Surface mount is where the action is in the world of DIY PCBs, and deservedly so. SMDs are so much smaller than through-hole components, and fewer holes to drill make surface-mount PCBs easier to manufacture. Reflow soldering is even a snap now thanks to DIY ovens and solder stencils you can get when you order your boards.

So what’s the point of adding another stencil to the surface-mount process? These component placement stencils are [James Bowman]’s solution for speeding up assembly of boards in production runs too small to justify a pick and place robot. [James] finds that placing small components like discrete resistors and caps easy, but struggles with the placement of the larger components, like QFN packaged microcontrollers. Getting such packages lined up exactly is hard when the leads are underneath, and he found repositioning led to smeared solder paste. His acrylic stencils, which are laser-cut from SVGs derived directly from the Eagle files with a script he provides, sandwich the prepped board and let him just drop the big packages into their holes. The acrylic pops off after placement, leaving the components stuck to the solder paste and ready for their trip to the Easy Bake.

[James] claims it really speeds up hand placement in his biggish runs, and it’s a whole lot cheaper than a dedicated robot. But as slick as we think this idea is, a DIY pick and place is still really sweet.

12 thoughts on “Acrylic Stencils Help With Component Placement For SMD Assembly

    1. We get a lot of tip submissions. Some people submit tips to multiple outlets. Of course, we also read many of the same external blogs that you do. And they read us!

      (Phil Torrone, now at Adafruit, started Hackaday and still feeds us tips nearly fifteen years later. How cool is that?)

      But when we read about something somewhere else, we’ll put a via link at the bottom to show some respect / kick some love to the original site. And when tipsters write in with something, we thank them.

      If none of the above, you can assume that the OP submitted the tip or that we stumbled on it ourselves.

      (Or that we forgot to thank the tipster. It’s happened. Sorry! But it’s the exception rather than the rule.)

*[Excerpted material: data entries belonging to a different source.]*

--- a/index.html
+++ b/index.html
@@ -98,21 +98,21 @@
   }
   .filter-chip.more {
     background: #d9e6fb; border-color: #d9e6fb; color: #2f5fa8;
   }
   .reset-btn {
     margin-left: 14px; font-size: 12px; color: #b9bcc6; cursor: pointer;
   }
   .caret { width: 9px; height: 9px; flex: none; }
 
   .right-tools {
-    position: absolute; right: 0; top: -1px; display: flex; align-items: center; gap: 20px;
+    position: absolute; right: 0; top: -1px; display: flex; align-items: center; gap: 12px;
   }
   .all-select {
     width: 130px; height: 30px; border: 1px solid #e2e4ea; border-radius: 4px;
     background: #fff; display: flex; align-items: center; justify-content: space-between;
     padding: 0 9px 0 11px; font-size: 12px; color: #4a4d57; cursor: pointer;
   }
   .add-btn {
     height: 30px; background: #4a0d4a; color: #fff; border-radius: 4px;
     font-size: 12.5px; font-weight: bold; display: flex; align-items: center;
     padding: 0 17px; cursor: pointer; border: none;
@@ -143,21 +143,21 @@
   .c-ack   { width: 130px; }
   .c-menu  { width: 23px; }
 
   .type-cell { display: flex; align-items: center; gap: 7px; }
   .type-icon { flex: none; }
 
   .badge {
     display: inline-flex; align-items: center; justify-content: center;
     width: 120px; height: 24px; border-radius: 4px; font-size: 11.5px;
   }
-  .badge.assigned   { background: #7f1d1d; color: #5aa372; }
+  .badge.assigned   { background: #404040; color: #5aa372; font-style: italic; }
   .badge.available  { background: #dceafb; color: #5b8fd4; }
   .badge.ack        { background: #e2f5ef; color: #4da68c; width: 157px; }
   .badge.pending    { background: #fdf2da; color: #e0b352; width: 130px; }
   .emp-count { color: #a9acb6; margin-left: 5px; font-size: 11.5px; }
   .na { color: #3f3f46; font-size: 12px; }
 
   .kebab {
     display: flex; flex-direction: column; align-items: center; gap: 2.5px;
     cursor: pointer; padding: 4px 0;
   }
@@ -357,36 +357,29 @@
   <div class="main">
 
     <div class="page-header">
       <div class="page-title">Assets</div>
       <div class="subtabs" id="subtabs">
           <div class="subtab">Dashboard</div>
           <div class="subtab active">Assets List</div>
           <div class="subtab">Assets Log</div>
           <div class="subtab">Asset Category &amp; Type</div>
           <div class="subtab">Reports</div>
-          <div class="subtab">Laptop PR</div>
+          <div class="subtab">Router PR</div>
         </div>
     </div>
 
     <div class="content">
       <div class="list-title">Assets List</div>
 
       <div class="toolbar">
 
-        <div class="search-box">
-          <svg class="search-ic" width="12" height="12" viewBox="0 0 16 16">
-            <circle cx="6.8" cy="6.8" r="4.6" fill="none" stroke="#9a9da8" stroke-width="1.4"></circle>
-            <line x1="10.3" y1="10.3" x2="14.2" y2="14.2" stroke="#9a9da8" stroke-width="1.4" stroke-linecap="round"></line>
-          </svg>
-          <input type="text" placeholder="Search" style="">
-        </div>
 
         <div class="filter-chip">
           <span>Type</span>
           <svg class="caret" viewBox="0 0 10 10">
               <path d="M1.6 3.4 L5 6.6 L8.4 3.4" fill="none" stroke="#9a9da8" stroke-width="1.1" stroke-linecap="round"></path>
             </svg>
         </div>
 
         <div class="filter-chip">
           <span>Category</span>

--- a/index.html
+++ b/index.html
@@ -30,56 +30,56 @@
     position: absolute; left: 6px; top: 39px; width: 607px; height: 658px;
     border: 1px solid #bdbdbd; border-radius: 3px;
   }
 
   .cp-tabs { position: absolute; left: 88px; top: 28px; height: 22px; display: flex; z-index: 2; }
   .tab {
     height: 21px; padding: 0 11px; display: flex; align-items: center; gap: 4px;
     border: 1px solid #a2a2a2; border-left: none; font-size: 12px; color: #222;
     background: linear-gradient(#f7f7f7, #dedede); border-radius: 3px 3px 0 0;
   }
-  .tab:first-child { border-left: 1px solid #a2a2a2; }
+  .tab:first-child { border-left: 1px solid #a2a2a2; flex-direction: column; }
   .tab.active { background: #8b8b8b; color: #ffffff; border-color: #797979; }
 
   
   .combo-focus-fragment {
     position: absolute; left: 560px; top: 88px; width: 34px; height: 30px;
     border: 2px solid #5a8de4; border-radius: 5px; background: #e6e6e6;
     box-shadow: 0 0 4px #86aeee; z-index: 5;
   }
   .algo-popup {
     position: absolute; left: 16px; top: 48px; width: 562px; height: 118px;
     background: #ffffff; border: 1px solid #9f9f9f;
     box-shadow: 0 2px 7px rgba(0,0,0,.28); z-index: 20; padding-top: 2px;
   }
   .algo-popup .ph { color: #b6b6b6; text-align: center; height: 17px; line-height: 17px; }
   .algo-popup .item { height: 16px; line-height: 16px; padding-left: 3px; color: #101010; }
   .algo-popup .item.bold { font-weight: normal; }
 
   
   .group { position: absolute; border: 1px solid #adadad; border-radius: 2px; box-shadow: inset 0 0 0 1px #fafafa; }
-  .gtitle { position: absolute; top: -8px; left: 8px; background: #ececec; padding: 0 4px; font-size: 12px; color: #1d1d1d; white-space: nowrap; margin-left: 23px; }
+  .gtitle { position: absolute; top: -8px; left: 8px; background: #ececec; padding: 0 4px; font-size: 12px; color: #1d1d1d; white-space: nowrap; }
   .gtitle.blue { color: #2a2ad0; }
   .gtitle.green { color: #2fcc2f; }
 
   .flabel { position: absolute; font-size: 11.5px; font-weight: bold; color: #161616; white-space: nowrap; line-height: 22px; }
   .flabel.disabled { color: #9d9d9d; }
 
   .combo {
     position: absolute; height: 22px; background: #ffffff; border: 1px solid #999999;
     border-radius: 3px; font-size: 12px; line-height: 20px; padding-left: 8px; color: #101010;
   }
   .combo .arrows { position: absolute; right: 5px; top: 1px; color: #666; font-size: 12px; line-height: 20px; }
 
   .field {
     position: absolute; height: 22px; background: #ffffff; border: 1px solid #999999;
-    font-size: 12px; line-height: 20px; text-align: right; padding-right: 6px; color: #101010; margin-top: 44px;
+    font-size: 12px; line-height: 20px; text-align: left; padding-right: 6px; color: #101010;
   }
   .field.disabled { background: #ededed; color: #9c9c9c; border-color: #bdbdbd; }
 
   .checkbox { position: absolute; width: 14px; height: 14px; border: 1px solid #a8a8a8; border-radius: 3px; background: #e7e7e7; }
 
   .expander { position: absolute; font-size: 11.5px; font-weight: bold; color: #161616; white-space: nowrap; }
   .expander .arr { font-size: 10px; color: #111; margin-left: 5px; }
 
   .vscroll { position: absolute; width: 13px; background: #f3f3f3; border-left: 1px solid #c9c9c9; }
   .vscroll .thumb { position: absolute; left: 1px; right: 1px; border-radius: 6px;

      TL;DR: Coincidence. We attribute.

      1. just getting to see this now. if it’s helpful for the reader (or the author) hackaday rarely, if ever, posts anything i send in. and if there are posts that are on both adafruit and hackaday, it’s a coincidence. i started hackaday and post over on adafruit (and before that make) the topics are usually electronics and hacky stuff, there will be some of the same things covered once and awhile. that being said, hackaday does not cover adafruit stuff much, so adafruit’s site would be the best place for that.